TERRY BEAUBOIS: Yeah. I think that the results from the announcement were not

anticipated necessarily, nor desired, but I think that we can all understand anytime--and it's

been characterized as removing the discount or doubling the price, and I think it's caused a

lot of conversation that, hopefully, we can turn in a direction that benefits both educators

and Second Life, in the long run. Everyone I've talked to is going through the Sims, are

upset and disturbed and frustrated about it. And I'm encouraging us all to sort of go ahead

and think and feel those things, and then let's try to figure out how we can turn that into

useful information.

Linden Labs is also going through the same kind of economic difficulties, as much as it

seems that laying off people can sort of be a mean-spirited thing, it's actually a reflection of

the economic times that we're all talking about here. They can benefit from our help in

understanding what to do with this environment, to move forward and go ahead.

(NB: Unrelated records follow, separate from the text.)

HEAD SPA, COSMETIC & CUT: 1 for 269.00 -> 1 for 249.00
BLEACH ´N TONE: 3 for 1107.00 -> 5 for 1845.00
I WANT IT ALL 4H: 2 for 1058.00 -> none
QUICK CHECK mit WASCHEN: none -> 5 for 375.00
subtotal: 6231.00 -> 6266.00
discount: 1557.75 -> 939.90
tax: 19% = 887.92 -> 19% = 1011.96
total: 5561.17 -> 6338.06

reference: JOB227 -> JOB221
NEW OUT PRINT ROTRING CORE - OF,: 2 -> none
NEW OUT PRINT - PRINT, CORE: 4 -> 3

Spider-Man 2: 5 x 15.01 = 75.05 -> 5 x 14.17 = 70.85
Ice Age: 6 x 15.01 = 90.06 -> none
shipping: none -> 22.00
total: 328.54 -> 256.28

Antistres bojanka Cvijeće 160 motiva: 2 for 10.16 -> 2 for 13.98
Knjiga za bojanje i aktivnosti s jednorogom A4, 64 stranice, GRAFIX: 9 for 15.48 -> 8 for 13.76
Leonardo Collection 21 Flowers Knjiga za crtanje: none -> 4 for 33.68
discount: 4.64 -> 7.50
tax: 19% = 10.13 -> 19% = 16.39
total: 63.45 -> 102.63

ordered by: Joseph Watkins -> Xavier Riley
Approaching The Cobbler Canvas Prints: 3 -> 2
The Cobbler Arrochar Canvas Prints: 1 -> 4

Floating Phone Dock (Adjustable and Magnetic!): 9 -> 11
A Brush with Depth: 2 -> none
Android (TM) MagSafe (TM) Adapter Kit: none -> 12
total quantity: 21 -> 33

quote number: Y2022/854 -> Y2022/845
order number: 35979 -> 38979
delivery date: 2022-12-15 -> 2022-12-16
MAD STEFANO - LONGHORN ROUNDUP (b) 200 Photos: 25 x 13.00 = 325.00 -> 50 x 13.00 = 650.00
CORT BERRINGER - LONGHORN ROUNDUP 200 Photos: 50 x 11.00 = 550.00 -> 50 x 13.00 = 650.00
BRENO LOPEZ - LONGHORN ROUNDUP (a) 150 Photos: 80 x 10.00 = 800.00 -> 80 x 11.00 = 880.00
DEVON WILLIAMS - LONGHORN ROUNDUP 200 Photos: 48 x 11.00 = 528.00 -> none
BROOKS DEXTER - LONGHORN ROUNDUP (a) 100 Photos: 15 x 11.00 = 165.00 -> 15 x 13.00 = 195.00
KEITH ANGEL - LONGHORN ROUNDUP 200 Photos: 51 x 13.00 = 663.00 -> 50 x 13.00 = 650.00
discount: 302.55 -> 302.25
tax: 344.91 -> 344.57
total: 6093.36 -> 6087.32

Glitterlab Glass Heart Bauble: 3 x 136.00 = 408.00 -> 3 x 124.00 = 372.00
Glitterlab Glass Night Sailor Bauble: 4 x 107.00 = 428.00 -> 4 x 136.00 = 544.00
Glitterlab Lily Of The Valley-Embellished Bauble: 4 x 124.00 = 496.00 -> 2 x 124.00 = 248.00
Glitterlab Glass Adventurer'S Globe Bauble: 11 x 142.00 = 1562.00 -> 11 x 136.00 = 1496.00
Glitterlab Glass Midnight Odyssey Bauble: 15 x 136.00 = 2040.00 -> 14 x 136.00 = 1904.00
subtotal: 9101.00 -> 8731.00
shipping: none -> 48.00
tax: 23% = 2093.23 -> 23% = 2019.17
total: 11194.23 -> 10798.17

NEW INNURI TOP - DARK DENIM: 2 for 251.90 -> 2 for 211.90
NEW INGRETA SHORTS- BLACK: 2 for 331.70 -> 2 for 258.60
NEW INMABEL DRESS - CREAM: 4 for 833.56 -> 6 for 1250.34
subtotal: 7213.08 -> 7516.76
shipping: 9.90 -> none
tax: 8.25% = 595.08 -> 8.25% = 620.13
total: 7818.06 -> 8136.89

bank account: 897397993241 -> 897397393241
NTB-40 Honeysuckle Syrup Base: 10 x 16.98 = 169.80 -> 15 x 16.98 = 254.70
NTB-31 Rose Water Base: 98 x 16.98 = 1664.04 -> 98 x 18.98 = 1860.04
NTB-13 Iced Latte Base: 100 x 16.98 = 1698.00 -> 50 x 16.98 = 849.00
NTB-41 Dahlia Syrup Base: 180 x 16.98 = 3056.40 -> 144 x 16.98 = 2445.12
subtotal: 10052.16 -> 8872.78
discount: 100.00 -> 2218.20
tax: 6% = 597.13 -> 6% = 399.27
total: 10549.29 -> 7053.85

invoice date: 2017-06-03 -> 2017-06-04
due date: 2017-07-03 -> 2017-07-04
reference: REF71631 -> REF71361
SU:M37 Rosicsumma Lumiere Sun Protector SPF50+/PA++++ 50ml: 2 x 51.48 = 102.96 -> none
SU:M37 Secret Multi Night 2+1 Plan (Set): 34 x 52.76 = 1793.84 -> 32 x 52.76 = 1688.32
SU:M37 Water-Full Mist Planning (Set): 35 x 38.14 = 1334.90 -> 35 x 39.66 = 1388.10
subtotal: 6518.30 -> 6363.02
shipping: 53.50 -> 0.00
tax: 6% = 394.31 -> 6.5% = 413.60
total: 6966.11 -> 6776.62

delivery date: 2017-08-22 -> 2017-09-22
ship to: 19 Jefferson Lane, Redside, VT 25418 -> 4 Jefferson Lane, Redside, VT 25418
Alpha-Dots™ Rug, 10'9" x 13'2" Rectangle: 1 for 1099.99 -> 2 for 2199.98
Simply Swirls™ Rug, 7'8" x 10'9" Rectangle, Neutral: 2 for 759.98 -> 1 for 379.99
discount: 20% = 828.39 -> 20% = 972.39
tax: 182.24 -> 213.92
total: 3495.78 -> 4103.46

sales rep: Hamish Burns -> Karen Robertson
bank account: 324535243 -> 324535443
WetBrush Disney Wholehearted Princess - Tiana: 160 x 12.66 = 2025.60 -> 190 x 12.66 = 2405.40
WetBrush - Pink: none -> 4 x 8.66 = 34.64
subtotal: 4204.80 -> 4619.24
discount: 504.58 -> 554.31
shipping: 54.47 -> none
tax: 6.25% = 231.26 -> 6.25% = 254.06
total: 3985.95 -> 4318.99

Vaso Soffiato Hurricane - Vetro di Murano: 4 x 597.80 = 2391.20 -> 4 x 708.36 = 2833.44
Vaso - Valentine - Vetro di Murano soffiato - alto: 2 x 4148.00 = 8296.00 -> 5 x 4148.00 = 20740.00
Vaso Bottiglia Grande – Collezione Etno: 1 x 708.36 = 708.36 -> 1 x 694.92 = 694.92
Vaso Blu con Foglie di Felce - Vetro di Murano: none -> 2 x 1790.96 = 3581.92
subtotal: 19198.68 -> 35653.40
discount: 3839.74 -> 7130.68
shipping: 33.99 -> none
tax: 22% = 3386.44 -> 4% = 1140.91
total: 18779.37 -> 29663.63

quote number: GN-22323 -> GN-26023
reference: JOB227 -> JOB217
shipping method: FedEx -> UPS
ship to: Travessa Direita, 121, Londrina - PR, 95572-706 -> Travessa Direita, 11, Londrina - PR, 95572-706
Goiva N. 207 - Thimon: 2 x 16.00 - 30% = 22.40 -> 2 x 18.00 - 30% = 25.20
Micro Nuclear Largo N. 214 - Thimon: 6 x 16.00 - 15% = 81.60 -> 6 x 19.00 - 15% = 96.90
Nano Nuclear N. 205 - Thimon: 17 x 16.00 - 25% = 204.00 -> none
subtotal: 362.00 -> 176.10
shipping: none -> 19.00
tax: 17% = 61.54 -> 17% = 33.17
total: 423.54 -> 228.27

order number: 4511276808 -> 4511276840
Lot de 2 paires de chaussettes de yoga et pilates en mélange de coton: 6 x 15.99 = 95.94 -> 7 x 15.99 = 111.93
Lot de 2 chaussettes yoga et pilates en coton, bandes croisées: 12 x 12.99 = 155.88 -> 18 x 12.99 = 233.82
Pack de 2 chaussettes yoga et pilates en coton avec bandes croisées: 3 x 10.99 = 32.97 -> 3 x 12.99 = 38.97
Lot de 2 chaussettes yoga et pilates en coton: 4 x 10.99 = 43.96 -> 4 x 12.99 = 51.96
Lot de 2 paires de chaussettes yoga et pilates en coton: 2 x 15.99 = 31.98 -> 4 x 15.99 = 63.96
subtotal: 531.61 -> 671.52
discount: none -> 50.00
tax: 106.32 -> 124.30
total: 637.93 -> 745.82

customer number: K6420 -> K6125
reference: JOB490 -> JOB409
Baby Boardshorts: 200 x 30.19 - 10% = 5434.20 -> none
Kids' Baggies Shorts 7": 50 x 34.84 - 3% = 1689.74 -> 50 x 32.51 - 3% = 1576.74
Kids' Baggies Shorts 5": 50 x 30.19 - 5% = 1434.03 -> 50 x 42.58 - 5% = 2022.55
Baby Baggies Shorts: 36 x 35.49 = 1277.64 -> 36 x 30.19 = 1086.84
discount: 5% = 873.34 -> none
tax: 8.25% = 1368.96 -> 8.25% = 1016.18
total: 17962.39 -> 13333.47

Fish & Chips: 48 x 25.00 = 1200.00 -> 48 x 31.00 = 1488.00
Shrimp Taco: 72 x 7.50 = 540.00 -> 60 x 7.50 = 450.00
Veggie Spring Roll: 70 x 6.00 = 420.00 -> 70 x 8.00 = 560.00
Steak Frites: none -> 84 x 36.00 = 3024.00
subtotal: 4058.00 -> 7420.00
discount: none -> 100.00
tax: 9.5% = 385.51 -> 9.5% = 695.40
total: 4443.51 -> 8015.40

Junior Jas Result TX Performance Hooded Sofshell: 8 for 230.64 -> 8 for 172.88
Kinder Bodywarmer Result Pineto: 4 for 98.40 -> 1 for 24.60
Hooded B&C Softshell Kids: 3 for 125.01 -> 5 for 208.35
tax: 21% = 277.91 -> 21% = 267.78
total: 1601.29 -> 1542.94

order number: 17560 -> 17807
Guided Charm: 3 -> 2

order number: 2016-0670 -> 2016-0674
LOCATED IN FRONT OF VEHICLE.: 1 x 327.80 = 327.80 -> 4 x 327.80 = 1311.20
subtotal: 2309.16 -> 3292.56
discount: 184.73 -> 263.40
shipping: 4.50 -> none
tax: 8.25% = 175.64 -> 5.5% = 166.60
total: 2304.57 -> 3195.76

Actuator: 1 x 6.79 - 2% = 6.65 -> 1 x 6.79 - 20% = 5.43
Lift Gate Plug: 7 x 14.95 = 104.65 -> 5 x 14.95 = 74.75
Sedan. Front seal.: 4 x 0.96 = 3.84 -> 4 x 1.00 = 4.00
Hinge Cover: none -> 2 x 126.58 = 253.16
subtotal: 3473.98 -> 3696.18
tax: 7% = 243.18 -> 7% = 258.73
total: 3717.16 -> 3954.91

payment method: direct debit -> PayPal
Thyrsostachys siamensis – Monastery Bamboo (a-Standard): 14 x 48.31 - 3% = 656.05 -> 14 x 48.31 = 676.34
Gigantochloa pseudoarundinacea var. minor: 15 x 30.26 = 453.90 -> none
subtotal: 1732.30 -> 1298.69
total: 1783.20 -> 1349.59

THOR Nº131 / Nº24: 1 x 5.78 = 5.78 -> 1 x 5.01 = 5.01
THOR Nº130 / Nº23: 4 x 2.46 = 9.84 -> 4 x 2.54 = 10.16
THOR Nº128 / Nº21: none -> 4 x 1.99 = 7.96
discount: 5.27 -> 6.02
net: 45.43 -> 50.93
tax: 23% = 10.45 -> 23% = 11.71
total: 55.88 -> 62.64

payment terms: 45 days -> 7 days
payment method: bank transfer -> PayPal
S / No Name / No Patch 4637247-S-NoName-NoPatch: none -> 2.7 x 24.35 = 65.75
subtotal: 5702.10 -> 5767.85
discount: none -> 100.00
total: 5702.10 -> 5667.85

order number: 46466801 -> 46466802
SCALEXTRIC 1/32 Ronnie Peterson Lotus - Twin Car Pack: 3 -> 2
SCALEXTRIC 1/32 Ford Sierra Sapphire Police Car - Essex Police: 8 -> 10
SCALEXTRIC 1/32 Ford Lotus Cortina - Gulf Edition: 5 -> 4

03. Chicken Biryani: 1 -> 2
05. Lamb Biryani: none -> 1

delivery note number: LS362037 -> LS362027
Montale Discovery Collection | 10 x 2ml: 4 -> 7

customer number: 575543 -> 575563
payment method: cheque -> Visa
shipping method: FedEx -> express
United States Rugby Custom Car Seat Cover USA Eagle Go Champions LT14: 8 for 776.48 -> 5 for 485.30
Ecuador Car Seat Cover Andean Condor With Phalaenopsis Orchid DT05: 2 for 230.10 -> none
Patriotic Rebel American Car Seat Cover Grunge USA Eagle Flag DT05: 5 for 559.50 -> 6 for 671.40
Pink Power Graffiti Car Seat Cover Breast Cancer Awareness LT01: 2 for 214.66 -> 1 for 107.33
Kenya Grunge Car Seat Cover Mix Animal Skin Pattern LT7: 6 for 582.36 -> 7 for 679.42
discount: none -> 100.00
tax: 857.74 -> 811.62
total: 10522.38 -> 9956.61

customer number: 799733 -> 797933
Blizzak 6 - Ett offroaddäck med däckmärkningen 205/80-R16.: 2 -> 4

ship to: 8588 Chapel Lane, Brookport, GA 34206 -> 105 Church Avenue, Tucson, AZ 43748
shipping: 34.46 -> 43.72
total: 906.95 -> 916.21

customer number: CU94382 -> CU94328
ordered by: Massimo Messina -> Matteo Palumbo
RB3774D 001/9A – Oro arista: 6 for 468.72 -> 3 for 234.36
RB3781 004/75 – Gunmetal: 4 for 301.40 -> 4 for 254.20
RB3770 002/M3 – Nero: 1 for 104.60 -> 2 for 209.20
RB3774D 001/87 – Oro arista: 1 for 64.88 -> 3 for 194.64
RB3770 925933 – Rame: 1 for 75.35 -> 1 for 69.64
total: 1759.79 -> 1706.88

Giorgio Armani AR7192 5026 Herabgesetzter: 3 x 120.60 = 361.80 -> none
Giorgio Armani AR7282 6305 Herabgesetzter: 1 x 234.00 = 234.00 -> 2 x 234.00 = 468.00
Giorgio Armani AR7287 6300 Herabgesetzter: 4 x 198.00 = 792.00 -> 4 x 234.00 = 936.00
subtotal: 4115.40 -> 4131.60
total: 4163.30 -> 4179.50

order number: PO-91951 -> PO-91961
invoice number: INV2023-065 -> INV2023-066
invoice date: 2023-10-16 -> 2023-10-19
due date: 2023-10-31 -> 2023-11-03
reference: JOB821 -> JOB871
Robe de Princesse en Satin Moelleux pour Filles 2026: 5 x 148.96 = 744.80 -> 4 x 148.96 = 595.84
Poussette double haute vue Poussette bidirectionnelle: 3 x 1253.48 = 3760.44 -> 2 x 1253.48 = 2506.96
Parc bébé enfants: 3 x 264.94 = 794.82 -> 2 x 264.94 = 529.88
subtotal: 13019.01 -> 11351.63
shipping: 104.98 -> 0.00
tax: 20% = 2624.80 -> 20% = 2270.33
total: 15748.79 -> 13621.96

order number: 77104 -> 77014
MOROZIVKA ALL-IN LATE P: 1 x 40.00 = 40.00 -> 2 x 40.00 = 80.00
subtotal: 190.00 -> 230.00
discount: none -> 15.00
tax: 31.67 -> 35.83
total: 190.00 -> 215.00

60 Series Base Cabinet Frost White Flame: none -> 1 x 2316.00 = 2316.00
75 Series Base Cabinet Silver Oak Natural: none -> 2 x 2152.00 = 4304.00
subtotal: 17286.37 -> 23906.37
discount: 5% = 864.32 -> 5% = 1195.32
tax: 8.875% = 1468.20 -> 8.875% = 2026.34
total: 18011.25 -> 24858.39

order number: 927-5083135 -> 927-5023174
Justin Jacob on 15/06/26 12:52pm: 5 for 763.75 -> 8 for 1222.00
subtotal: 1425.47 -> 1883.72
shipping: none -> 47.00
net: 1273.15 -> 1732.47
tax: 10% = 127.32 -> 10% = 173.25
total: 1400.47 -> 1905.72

At the

same time, it's spurred this sort of migration off of Second Life and exploring other areas

that I don't think is a bad thing, and I don't think Second Life is necessarily surprised. I

remember talking to Philip years ago when he talked about they want Second Life to be like

Manhattan, with all the bridges where people can come and go. They don't want it to be an

island that you can't get to or can't get off of.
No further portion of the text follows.